In my recent recollection is a cruelty which is exactly what I have been writing against. It has been a great trial to begin to see that God also is against this cruelty. I compare my current state to that of a fighter between rounds, sitting on the sidelines having my wounds treated before the next battle, hopefully a more humane one.
There is a spirit of hate coming from the church, the last one I went to, to be exact. When I exclaimed in my book, in the beginning stages, that I matter, a demon it seems, in the form of a caring friend, attacked me quite harshly. This person whom I hardly knew, came from the same church possessing that mindset which I wrote against. The association of this person with that erroneous mindset had eluded me.
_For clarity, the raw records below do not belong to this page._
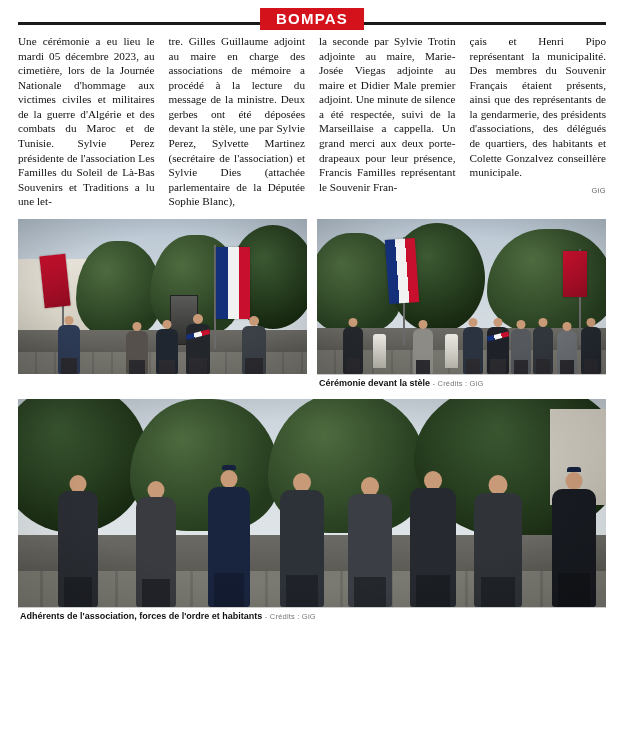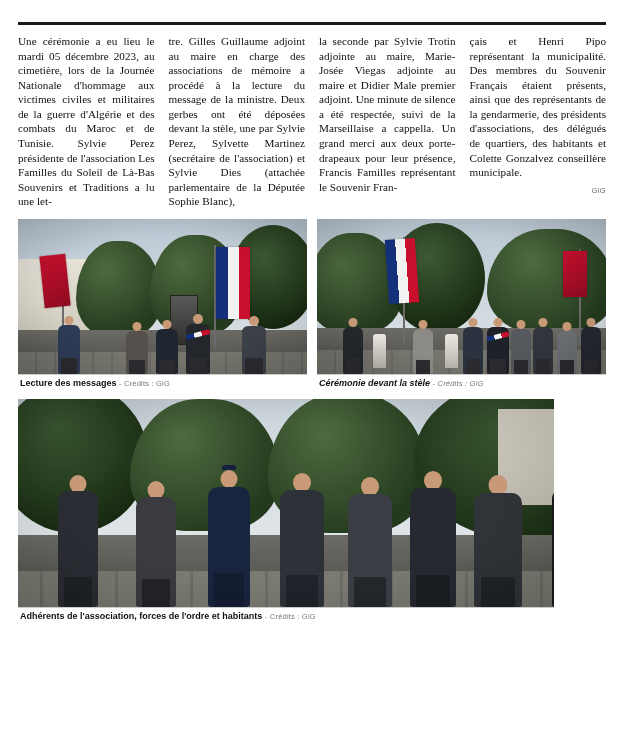--- a/index.html
+++ b/index.html
@@ -91,21 +91,21 @@
   .photo-row {
     display: flex;
     gap: 10px;
     margin-bottom: 9px;
   }
   .photo {
     position: relative;
     overflow: hidden;
   }
   .photo.half { width: 289px; }
-  .photo.full { width: 536px; }
+  .photo.full { width: 588px; }
   .photo .frame {
     position: relative;
     width: 100%;
     overflow: hidden;
   }
   .photo.half .frame { height: 155px; }
   .photo.full .frame { height: 208px; }
 
   .caption {
     background: #ffffff;
@@ -222,20 +222,21 @@
     pointer-events: none;
   }
 </style>
 </head>
 <body>
 
 <div class="page">
 
   <div class="top-rule-wrap">
     <div class="top-rule"></div>
+    <div class="section-flag">BOMPAS</div>
   </div>
 
 
   <div class="body-columns">
     <div class="col">
       <p>Une cérémonie a eu lieu le mardi 05 décembre 2023, au cimetière, lors de la Journée Nationale d'hommage aux victimes civiles et militaires de la guerre d'Algérie et des combats du Maroc et de Tunisie. Sylvie Perez présidente de l'association Les Familles du Soleil de Là-Bas Souvenirs et Traditions a lu une let-</p>
     </div>
     <div class="col">
       <p>tre. Gilles Guillaume adjoint au maire en charge des associations de mémoire a procédé à la lecture du message de la ministre. Deux gerbes ont été déposées devant la stèle, une par Sylvie Perez, Sylvette Martinez (secrétaire de l'association) et Sylvie Dies (attachée parlementaire de la Députée Sophie Blanc),</p>
     </div>
@@ -290,27 +291,23 @@
           <div class="legs" style="height:16px;"></div>
         </div>
         <div class="person" style="left:224px; width:24px; height:58px;">
           <div class="head" style="top:0; width:10px; height:10px;"></div>
           <div class="body" style="top:10px; background:#3b4147;"></div>
           <div class="legs" style="height:16px;"></div>
         </div>
 
         <div class="vignette"></div>
       </div>
-      <figcaption class="caption">
-        <span>Lecture des messages</span>
-        <span class="cap-credit">- Crédits : GiG</span>
-      </figcaption>
     </figure>
 
-    <figure class="photo half" style="margin:0;font-style:italic;">
+    <figure class="photo half" style="margin:0;">
       <div class="frame">
         <div class="sky"></div>
         <div class="hedge" style="left:-10px; top:14px; width:96px; height:100px;"></div>
         <div class="tree-dark" style="left:72px; top:4px; width:96px; height:110px;"></div>
         <div class="hedge" style="left:170px; top:10px; width:128px; height:104px;"></div>
         <div class="ground" style="height:46px;"></div>
         <div class="paving" style="height:24px;"></div>
 
         <div class="flag-pole" style="left:86px; top:18px; height:108px;"></div>
         <div class="flag-fr" style="left:70px; top:20px; width:30px; height:64px; transform:rotate(-4deg);"></div>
Their communal style of thinking implies that a person means nothing unless conformed to the whiles of the church leaders. This person came against me and my book like nothing I had ever seen through a lengthy email. I chose at the time not to allow it to bother me. But connected to her was my sweet little home group, a group not acquainted with such harsh criticisms or dealings. In fact, the entire church does not seem to take on confrontation very well. So, as the right thing to do would be to have meetings and work through such things, the easier thing to do seemed to be engaged instead. In such churches, one is scape-goated and asked to leave, or shunned until she leaves on her own. The leaders, also proponents of the same group think, raised eye brows at my chosen book title “He Believes in Me,” as if it were preposterous to think that my father in heaven would consider someone so small and seemingly insignificant. However, it was only to their church I was insignificant. And I am learning more and more that they were definitely in the wrong with this mindset.
I had a great prayer time today. I listened to Psalm 119 which is very rich with wisdom toward those being persecuted by others who seem to be in the right. There is a scripture that says “I have more understanding than all my teachers: for thy testimonies are my meditation” (Psalm 119:99). This Scripture and others like it, really spoke to me today. I began to remember the revelations I had had while attending the church; that I was more learned, even than many of the leaders. This lady who criticized me so harshly was a new believer. The truth is, God is at work teaching everyone. And for me, it is a step up which I must take, to be where God is at in my life, and not a step down.
It is okay that I am moving on from a church void of the truth, and into a much better church. As this current church lines up very well with my understanding of the Bible, it is clear that I am not the only one who believes in the God of love, as I do. It is clear that God is at work in my life, and I don’t need to doubt this, just because there are disturbances from associates from my former church.
I was thinking today also of the fact of my pets not being welcome to my home groups, whose leaders are attached to, and therefore inadvertently influenced by the teachings of this church. I had asked but there was never really place for this. There wasn’t great interest in my book. And as nice as the home groups were, and the Nursing Home ministry as well, there was no room for me, unless I completely conformed. They would never reach out to where I was at, assuming that wherever I was could not be a good, or important place. It is as if to say God moves in the church only, but not in the lives of its individual members.
I am only beginning to understand a lot of this. I am finding that a large part of my calling is that I’m very musical. But this was discouraged in the last church I attended, and again, I remain deeply hurt by this. I did practice music but was forced to go to other church ministries, in order to be able to use my gift. Everything I tried to participate in, outside of my home groups, was looked at with great scepticism. As of now I have not recovered from this injury yet. Many would say this is a wrong perspective, which is another injury. That’s why I put it in writing, and have not really told anyone yet. I have found the first step to healing is allowing myself to ache a little. After all, as I recently learned in a grief recovery course, to grieve a loss means you have loved.
The final end of all my thoughts today was a rich discovery: I simply cannot handle these things without the Holy Spirit. When I begin to sense Him in my life giving me wisdom, the truth of everything starts to come in and makes sense again. Over and over again I find that I am not enough. But the wisdom from the Holy Spirit is not just something which makes me feel better, it makes sense out of everything. His grace is all that will help me to face the darkness of all I have recently been through. I praise Him that I am out, and as of today I now know it is givin to me to continue to pray for those still in the obscure darkness of the demonic presence which is being misinterpreted as light.